-- Opening Marker --

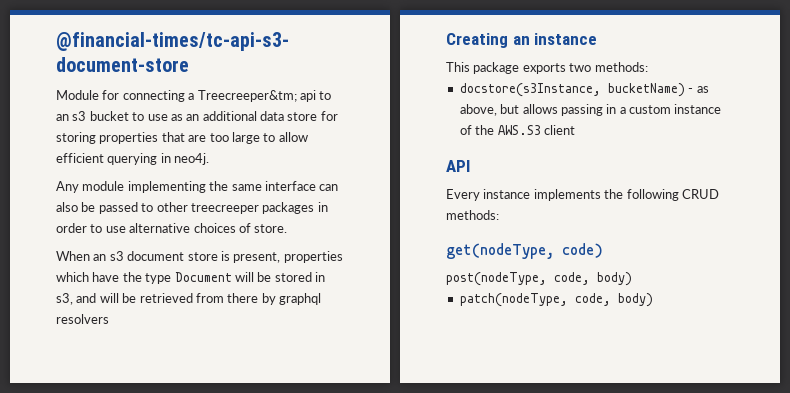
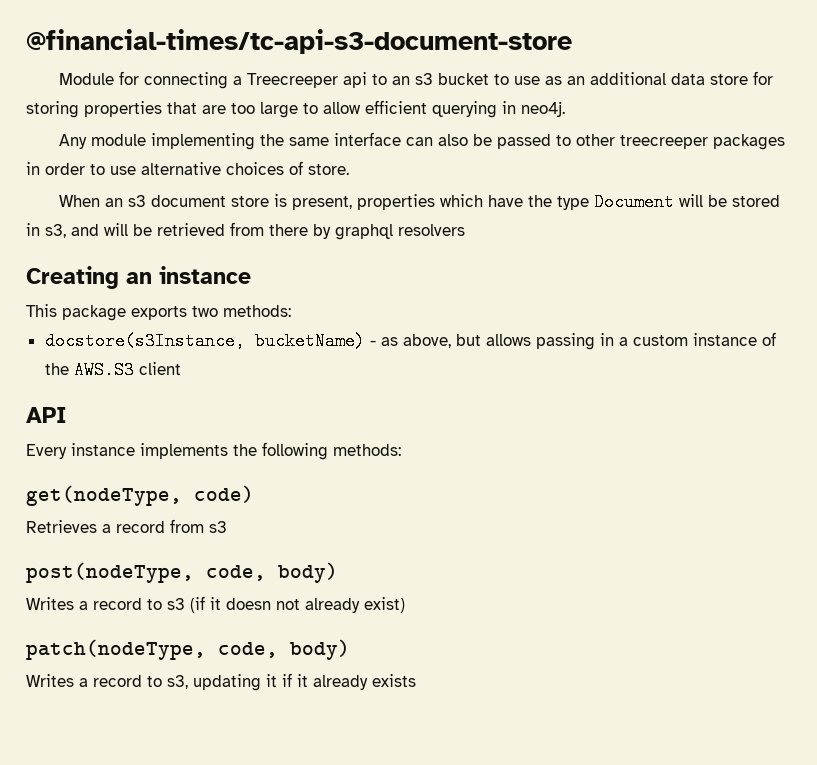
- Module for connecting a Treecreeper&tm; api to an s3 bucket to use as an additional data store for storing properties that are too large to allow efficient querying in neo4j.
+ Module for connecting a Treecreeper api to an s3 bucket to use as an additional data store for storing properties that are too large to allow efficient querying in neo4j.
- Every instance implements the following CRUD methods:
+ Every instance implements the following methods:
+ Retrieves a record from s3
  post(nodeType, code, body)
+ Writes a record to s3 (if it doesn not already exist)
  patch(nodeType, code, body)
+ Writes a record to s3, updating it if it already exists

-- Closing Marker --

Return every line from the entries that holds the string "efficient".

- Module for connecting a Treecreeper&tm; api to an s3 bucket to use as an additional data store for storing properties that are too large to allow efficient querying in neo4j.
+ Module for connecting a Treecreeper api to an s3 bucket to use as an additional data store for storing properties that are too large to allow efficient querying in neo4j.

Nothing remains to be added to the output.